Para el consumo ocasional (1 a 4 días) de alimentos en la semana se identificó el consumo de: pescado y pollo 73,14 %, tubérculos y plátanos fritos 63,42 %; consumo de panadería fritos y comidas rápidas 58,33 %; embutidos y carnes rojas 54,62 %; gaseosas y bebidas industriales 54,16 %; consumo de huevo 51,38 %, productos horneados de panadería 50 % y consumo de dulces 48,14 %.

Comportamiento similar según la ENSIN (2010) en: pollo o gallina 77,6 %, embutidos 50,7 %, huevo 65,1 % y gaseosas y refrescos 49,4 %.  Y porcentajes no comparables para el consumo en Colombia de pescados y mariscos 38.9 %, comidas rápidas 50 % y al consumo diario de dulces 36.6 %.

Sobre el consumo de alimentos los estudiantes presentaron diferencias significativas para el consumo de algunos tipos de alimentos que pueden generar riesgo nutricional, tales como: productos de panadería, fritos y comidas rápidas (p=0,0000), alcohol (p=0,0056) y dulces, (p=0,594).

Conclusiones

La edad promedio en estudiantes fue de 21,08 años, en docentes de 47,25 y en administrativos de 43,88, con una p de 0,0000. El perímetro abdominal promedio fue de 78,22 cm en estudiantes, 91,25 cm en docentes y 87,51 cm en administrativos (p=0,0000). Y el IMC fue de 23,52, 25,87 y 26,38 respectivamente. Al comparar indicadores como IMC, perímetro abdominal y relación cintura cadera el grupo que presenta mayor riesgo nutricional es el de administrativos, con una diferencia estadísticamente significativa.
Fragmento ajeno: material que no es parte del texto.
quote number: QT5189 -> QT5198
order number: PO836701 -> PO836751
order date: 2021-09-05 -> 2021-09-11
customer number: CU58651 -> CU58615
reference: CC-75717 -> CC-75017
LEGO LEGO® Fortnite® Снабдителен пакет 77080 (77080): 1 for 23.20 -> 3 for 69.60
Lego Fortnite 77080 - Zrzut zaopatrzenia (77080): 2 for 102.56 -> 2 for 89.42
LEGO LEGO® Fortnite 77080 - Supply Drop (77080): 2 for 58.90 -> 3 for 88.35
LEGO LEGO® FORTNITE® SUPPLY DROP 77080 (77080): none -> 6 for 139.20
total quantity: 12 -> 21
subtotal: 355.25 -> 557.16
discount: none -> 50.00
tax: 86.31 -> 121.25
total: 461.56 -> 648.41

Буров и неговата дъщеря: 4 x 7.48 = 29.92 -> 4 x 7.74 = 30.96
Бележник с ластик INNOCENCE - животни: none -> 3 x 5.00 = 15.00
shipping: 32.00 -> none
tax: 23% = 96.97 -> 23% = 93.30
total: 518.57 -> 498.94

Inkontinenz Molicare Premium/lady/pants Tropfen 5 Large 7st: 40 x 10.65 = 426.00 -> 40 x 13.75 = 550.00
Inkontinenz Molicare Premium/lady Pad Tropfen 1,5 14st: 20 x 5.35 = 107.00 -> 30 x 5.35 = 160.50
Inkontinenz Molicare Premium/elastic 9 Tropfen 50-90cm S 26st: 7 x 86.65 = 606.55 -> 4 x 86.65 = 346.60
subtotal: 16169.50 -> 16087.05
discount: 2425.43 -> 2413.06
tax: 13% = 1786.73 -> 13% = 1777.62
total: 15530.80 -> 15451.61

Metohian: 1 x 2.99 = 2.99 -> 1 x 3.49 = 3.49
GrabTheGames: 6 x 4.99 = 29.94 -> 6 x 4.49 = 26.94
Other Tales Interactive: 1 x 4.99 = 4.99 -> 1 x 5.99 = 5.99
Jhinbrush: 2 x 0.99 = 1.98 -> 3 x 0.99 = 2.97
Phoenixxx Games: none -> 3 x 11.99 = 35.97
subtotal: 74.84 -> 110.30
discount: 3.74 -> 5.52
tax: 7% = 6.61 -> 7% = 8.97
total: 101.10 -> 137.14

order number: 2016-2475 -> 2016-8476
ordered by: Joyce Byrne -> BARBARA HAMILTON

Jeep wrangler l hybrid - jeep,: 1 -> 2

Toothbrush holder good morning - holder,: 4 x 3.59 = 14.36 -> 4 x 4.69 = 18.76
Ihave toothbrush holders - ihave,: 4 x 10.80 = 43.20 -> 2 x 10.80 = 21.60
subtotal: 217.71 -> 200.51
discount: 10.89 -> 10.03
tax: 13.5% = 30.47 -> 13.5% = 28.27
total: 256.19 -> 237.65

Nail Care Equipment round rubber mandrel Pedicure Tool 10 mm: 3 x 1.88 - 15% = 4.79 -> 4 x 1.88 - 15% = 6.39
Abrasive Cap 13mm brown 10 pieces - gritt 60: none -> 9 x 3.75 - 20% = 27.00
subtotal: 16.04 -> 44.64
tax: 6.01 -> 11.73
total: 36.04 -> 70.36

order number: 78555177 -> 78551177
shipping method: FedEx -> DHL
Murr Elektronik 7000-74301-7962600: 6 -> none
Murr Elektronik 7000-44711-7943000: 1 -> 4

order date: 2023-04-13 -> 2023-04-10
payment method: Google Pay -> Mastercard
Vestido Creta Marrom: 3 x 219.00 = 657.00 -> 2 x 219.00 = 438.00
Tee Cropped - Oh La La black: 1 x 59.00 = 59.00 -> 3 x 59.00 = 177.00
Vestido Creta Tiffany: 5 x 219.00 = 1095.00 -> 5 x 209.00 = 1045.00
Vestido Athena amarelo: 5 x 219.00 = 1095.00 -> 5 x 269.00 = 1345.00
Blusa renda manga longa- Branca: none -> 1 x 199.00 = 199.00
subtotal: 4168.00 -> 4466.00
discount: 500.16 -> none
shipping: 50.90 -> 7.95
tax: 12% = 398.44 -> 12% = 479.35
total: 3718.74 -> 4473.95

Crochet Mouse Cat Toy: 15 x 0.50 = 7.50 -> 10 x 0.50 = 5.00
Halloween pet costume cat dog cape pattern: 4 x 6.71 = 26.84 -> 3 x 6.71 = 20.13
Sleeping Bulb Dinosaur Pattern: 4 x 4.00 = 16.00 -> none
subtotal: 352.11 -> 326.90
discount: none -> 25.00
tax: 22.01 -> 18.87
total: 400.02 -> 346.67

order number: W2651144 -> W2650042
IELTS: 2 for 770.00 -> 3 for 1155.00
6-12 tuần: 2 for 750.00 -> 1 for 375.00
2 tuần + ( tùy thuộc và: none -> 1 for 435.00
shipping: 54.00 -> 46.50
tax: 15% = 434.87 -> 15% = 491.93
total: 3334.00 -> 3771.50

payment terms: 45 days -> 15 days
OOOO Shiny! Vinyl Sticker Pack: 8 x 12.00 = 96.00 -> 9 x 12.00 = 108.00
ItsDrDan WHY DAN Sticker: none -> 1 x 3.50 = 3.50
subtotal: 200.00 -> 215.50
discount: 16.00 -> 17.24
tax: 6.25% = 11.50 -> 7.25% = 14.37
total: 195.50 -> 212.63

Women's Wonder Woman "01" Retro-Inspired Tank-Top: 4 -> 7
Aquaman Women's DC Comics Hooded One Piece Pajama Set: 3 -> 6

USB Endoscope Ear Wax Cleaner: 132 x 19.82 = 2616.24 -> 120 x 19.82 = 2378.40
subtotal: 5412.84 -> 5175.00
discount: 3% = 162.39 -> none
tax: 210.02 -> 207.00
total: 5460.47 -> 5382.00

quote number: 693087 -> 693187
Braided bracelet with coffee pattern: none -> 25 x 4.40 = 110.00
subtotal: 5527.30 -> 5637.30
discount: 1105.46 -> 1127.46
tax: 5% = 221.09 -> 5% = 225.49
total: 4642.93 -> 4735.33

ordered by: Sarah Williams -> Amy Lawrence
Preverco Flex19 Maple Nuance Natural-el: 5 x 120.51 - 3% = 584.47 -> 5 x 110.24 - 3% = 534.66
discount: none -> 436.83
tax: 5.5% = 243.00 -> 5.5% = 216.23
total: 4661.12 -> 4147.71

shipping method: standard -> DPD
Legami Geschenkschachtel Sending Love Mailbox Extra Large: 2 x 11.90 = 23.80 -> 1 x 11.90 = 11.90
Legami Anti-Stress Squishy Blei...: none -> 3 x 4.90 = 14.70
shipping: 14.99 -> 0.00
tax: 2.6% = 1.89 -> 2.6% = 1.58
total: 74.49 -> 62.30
Sobre el perfil lipídico el colesterol HDL es la variable que más tempranamente se altera en todos los grupos, las LDL que se encontraron dentro de límites normales y los triglicéridos se encontraron en límites normales para los estudiantes y por encima del valor normal para docentes y administrativos. 

En el presente estudio, sobresale el alto porcentaje de consumo diario de cereales, tubérculos y plátanos 82,40 %, agua 76,85 %, frutas 56,94 %, lácteos 51,38 %, y verduras 42,59 %.

Los estudiantes presentaron diferencias significativas para el consumo de: productos de panadería, fritos y comidas rápidas (p=0,0000), huevo (p=0,0020), alcohol (p=0,0056), dulces, (p=0,594) y gusto por las verduras (p=0,0064). En cambio, los administrativos presentaron diferencia significativa en el consumo de frutas (p=0,0106).
 
La evaluación del estado nutricional es considerada un indicador del estado de salud de la población. Este estudio permitió evidenciar mediante indicadores antropométricos, bioquímicos y de consumo alimentario identificar esta situación en una comunidad universitaria, no sólo en estudiantes sino también en docentes y administrativos.

Financiación y agradecimientos

Expresamos nuestros agradecimientos a las personas que participaron en esta investigación, al Centro de Salud de la Universidad y a la Vicerrectoría de Investigaciones de la Universidad del Quindío, por su apoyo para este proyecto.